Now things get sticky. We take the user supplied local-time literal, convert it to UTC, and of course get ONE time-value as result, not two. We then look up the corresponding row(s) using that value, and get ONE resulting wrong. This strikes me as a bug (also opened by Domas as Bug#38455, "affects customer").

POSSIBLE SOLUTIONS

1) Document the limitation (as with TIMEDIFF("2008-12-31 23:59:59", "2009-01-01 00:00:01") => -2s rather than -3 to account for leap second).

2) Detect the extremely rare case of INDEX ^ TIMESTAMP ^ MAGIC_HOUR, that is, a condition specifically referring to that one hour out of 8760 each year, and in that case IGNORE INDEX. This will of course ruin performance for that corner case.

2.r) Requirement: We need to be able to tell whether a date is in The Hour which happens twice.
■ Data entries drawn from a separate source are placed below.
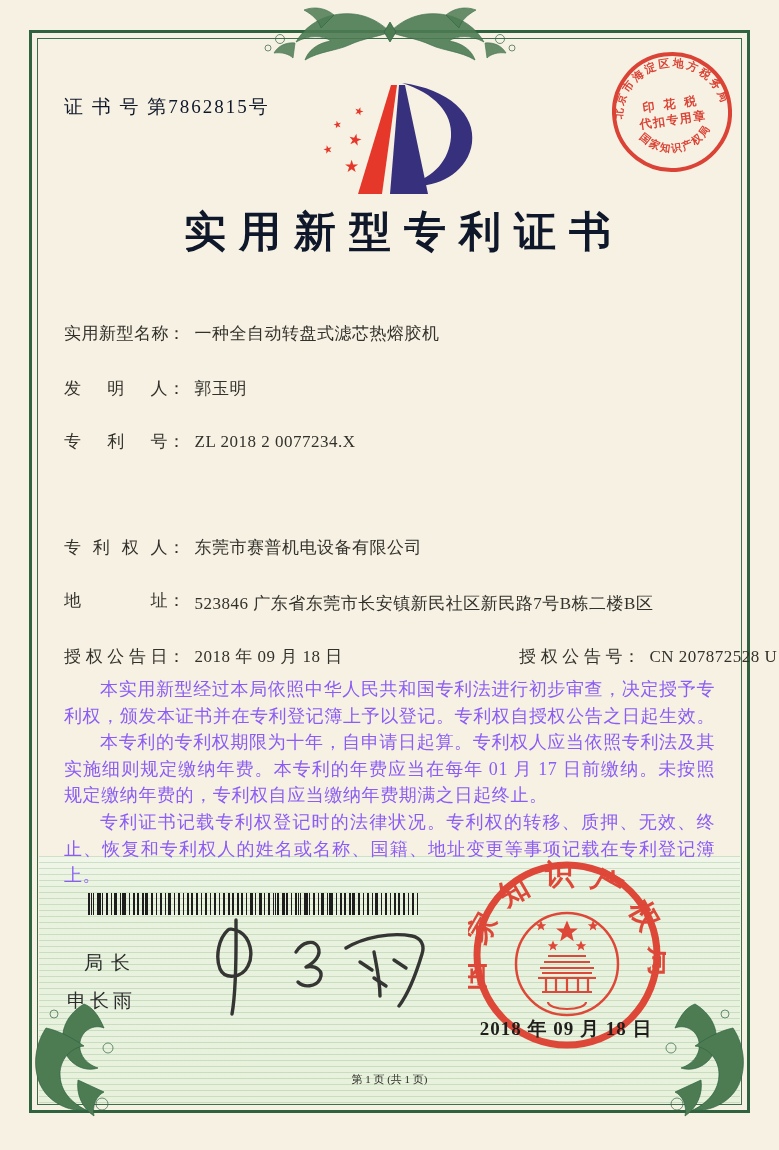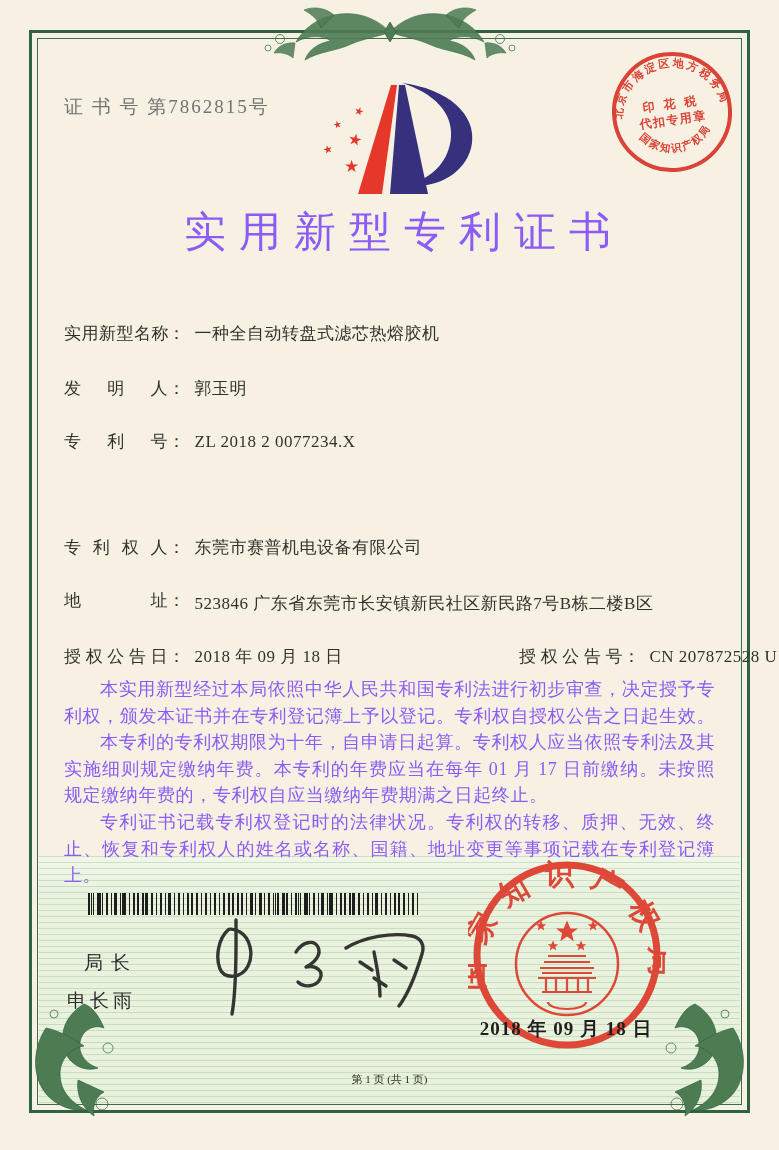--- a/index.html
+++ b/index.html
@@ -23,7 +23,7 @@
       linear-gradient(180deg,#f1f6ea 0,#e9f2df 36px,#e7f1dc 100%);}
   .content{position:absolute;inset:0;z-index:3;}
   
-  .cert-no{position:absolute;left:64px;top:94px;font-size:19px;letter-spacing:2px;color:#737373;}
+  .cert-no{position:absolute;left:64px;top:94px;font-size:19px;letter-spacing:2px;color:#0f172a;}
   .title{position:absolute;left:0;right:0;top:204px;text-align:center;
     font-size:42px;font-weight:400;letter-spacing:13px;text-indent:13px;color:#8b5cf6;margin-left:16px;}
   .frow{position:absolute;left:64px;font-size:17px;letter-spacing:.5px;color:#33312c;white-space:nowrap;}

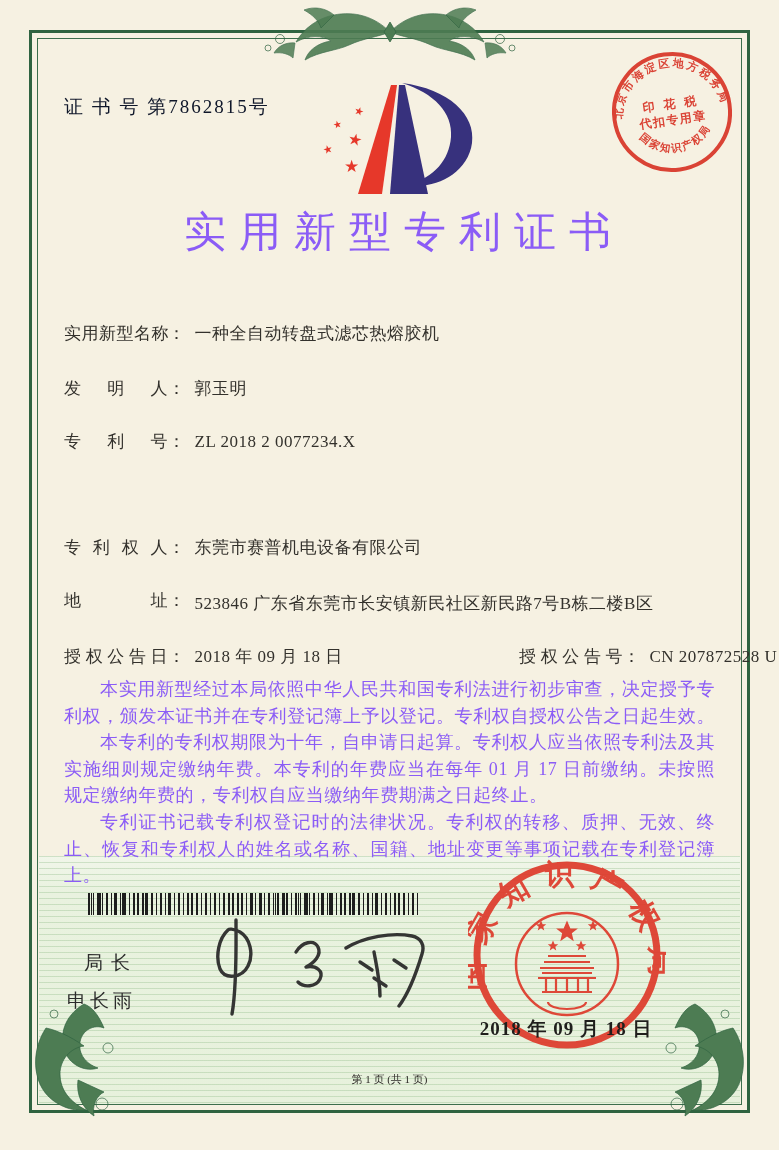--- a/index.html
+++ b/index.html
@@ -25,7 +25,7 @@
   
   .cert-no{position:absolute;left:64px;top:94px;font-size:19px;letter-spacing:2px;color:#0f172a;}
   .title{position:absolute;left:0;right:0;top:204px;text-align:center;
-    font-size:42px;font-weight:400;letter-spacing:13px;text-indent:13px;color:#8b5cf6;margin-left:16px;}
+    font-size:42px;font-weight:700;letter-spacing:13px;text-indent:13px;color:#0f172a;margin-left:16px;}
   .frow{position:absolute;left:64px;font-size:17px;letter-spacing:.5px;color:#33312c;white-space:nowrap;}
   .flabel{display:inline-block;width:104px;text-align:justify;text-align-last:justify;vertical-align:top;}
   .fvalue{margin-left:9px;}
3) Detect said rare case, work out what the OTHER result value should be (02:30 local time => { 00:30, 01:30 }), and rewrite the conditions accordingly ("key = local" becomes "(key = UTC_low OR key = UTC_high)", "key < local" becomes "key < UTC_high"; similar for <= > => BETWEEN) in the optimizer. This of course implies a lot of effort for what is probably an extremely rare case.

3.r) Requirement: We need to be able to tell whether a date is in The Hour which happens twice. Also, we need to be able to tell whether it actually is an hour, or what.

IMPLEMENTATION

Some of what we do is already done in sql/tztime.cc, but not exposed. The rest could be retooled from existing code. This would extend the interface by adding a few methods.

This of course only works when we have a db of TZ info since AFAIK the POSIX interface does not readily volunteer this information either.
[2 Mar 2010 22:46] Domas Mituzas
Hi! 

This seems to be "Won't fix", though it is epic bug that corrupts data every year for whole hour. 

Are you people in your right mind? :)